In a sign of the growing gulf between property prices and average wages, almost a quarter of first-time buyers are opting for 35-year mortgages, one of the UK’s leading mortgage brokers has revealed.
The figure of 22% is double that of ten years ago at just 11%, figures from L&C show.
The firm said that, by stretching a £150,000 loan at 2.5% over 35 years rather than 25 years, buyers would face monthly repayments of £536 rather than £673.
However, it pointed out that the additional interest would make the total cost of repayments £23,000 higher overall.
Commenting on the news, Sarah Coles, personal finance analyst at financial advisory firm Hargreaves Lansdown, pictured left, said that the trend was “perfectly understandable”, given the fact the average property price paid by a first-time buyer in the UK has reached a record high of £207,693.
“First-time buyers are facing stagnant wages, rising living costs, and demanding affordability tests from lenders,” said Coles, so that extending the term of the loan is one possible solution.

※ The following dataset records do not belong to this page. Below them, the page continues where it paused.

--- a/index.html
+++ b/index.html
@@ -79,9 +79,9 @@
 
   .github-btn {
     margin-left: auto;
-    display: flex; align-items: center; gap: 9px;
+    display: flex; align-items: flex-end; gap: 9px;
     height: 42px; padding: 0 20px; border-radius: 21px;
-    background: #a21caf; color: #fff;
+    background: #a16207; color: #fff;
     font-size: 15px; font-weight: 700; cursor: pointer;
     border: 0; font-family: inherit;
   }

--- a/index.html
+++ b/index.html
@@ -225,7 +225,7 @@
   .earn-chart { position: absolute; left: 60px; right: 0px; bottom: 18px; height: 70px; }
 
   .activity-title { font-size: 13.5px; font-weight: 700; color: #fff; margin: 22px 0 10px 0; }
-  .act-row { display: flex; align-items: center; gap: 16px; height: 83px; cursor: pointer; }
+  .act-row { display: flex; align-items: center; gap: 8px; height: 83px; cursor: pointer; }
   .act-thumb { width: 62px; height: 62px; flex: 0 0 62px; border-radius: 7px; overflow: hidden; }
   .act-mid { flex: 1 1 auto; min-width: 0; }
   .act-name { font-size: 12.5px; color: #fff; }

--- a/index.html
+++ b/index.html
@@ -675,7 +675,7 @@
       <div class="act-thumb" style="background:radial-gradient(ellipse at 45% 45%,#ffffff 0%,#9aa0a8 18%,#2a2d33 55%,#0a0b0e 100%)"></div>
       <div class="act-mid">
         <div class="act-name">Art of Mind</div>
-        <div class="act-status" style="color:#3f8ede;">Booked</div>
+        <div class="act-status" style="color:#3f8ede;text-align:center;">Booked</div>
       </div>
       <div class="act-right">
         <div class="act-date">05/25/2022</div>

“The problem is that this comes at a cost,” she pointed out. Not only will customers pay interest for longer, and face a higher overall cost, but they will also be paying a mortgage far later in life.

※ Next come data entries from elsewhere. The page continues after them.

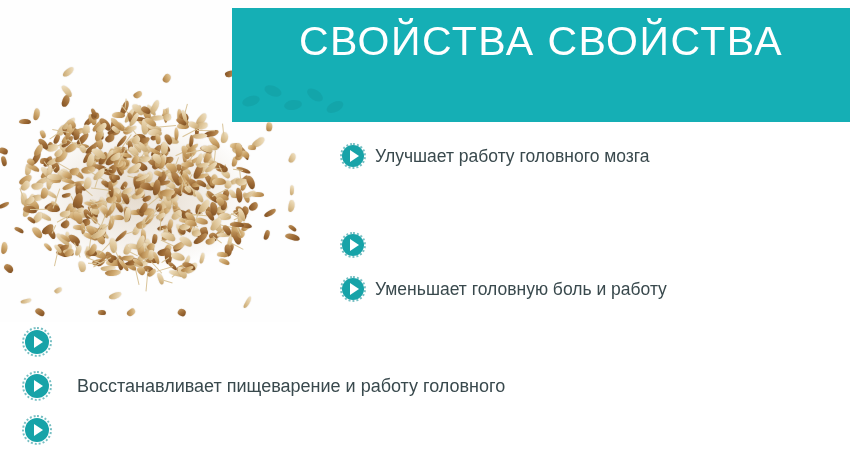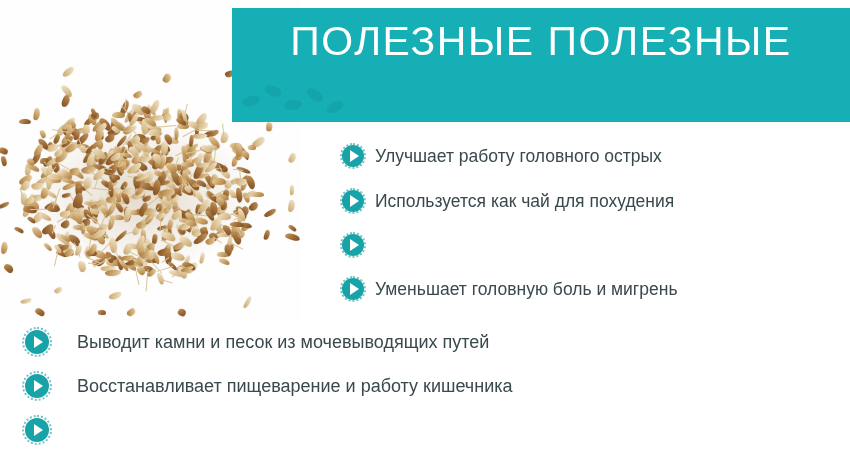--- a/index.html
+++ b/index.html
@@ -878,7 +878,7 @@
       <i style="left:68px; top:10px; transform:rotate(34deg);"></i>
       <i style="left:88px; top:22px; transform:rotate(-26deg);"></i>
     </div>
-    <div class="banner-title">ПОЛЕЗНЫЕ ПОЛЕЗНЫЕ</div>
+    <div class="banner-title">СВОЙСТВА СВОЙСТВА</div>
   </div>
 
   <div class="bullet" style="left:340px; top:143px;">

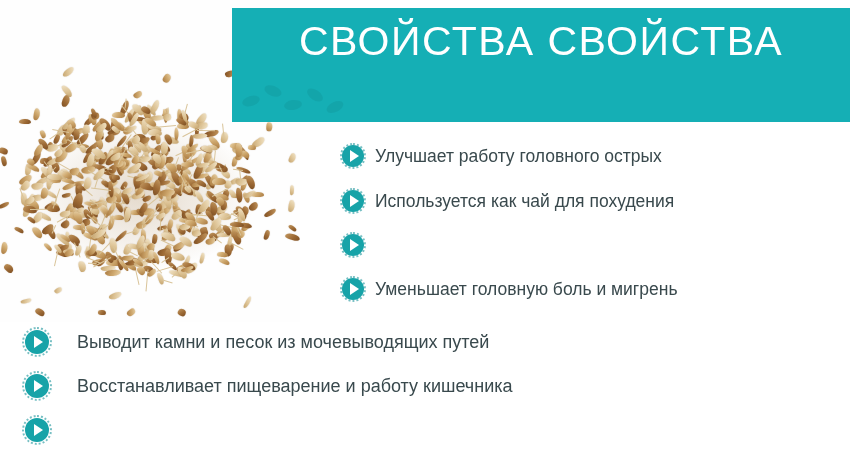--- a/index.html
+++ b/index.html
@@ -887,7 +887,7 @@
         <span class="disc"></span>
         <span class="tri"></span>
     </span>
-    <span class="bullet-text">Улучшает работу головного острых</span>
+    <span class="bullet-text">Улучшает работу головного мозга</span>
   </div>
 
   <div class="bullet" style="left:340px; top:188px;">

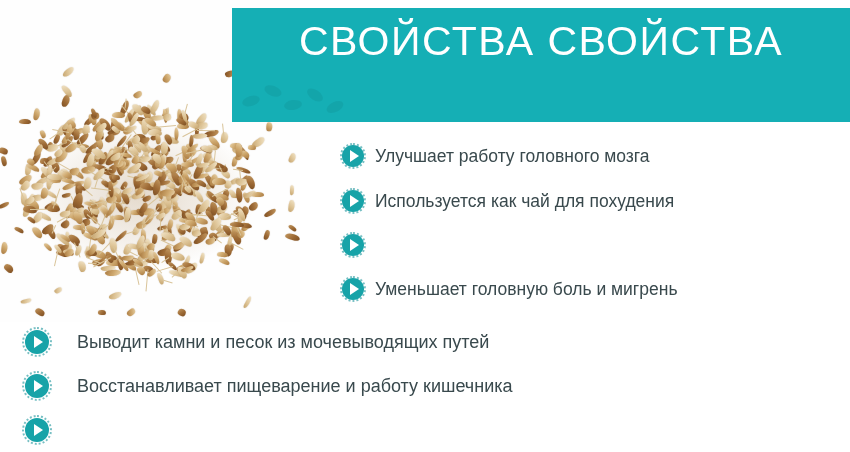--- a/index.html
+++ b/index.html
@@ -890,14 +890,6 @@
     <span class="bullet-text">Улучшает работу головного мозга</span>
   </div>
 
-  <div class="bullet" style="left:340px; top:188px;">
-    <span class="bullet-icon">
-      <span class="ring"></span>
-        <span class="disc"></span>
-        <span class="tri"></span>
-    </span>
-    <span class="bullet-text">Используется как чай для похудения</span>
-  </div>
 
   <div class="bullet" style="left:340px; top:232px;">
     <span class="bullet-icon">

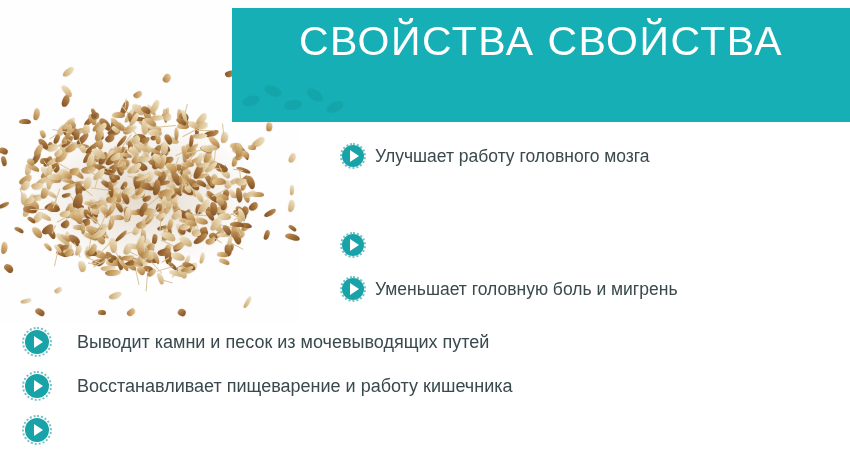--- a/index.html
+++ b/index.html
@@ -905,7 +905,7 @@
         <span class="disc"></span>
         <span class="tri"></span>
     </span>
-    <span class="bullet-text">Уменьшает головную боль и мигрень</span>
+    <span class="bullet-text">Уменьшает головную боль и работу</span>
   </div>
 
   <div class="bullet big" style="left:22px; top:327px;">

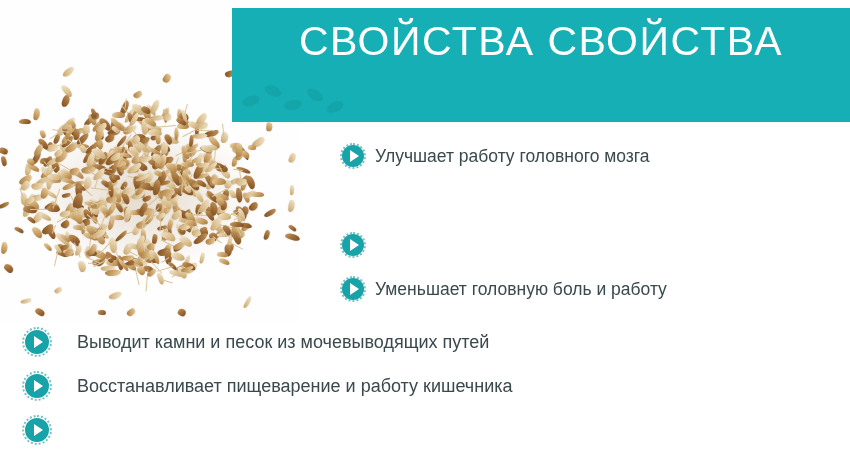--- a/index.html
+++ b/index.html
@@ -914,7 +914,6 @@
         <span class="disc"></span>
         <span class="tri"></span>
     </span>
-    <span class="bullet-text" style="margin-left:13px;">Выводит камни и песок из мочевыводящих путей</span>
   </div>
 
   <div class="bullet big" style="left:22px; top:371px;">

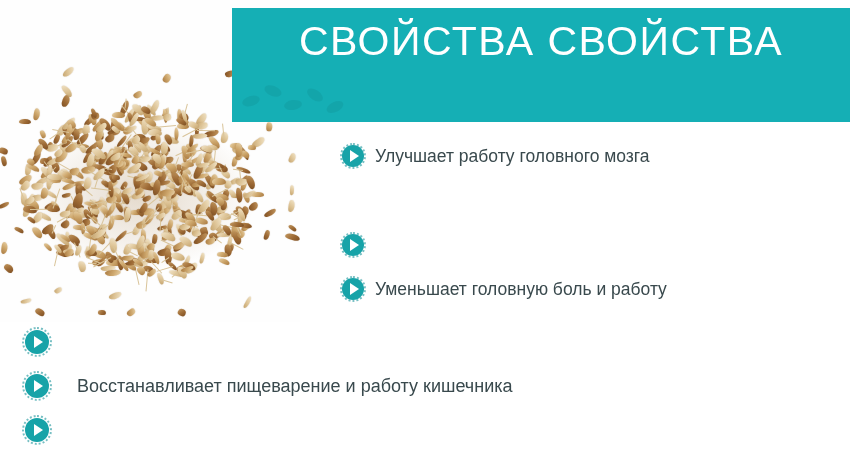--- a/index.html
+++ b/index.html
@@ -922,7 +922,7 @@
         <span class="disc"></span>
         <span class="tri"></span>
     </span>
-    <span class="bullet-text" style="margin-left:13px;">Восстанавливает пищеварение и работу кишечника</span>
+    <span class="bullet-text" style="margin-left:13px;">Восстанавливает пищеварение и работу головного</span>
   </div>
 
   <div class="bullet big" style="left:22px; top:415px;">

“Given that the average first-time buyer is 30, they could be paying a mortgage to the age of 65,” she said.
‘Prospect of far lower retirement incomes, or working even later in life’
This would have a deleterious effect on retirement income, she pointed out: “Traditionally the gap between paying the mortgage off and retirement was seen as an opportunity for people to make a significant difference to their pension contributions, and boost their pension income.
“Now that gap is being squeezed, people in their 30s face the prospect of far lower retirement incomes, or working even later in life to make up the shortfall.
“Anyone taking a longer loan, therefore, needs to bear the long-term consequences in mind, and start saving as much as they can afford for retirement, as soon as they can afford it.”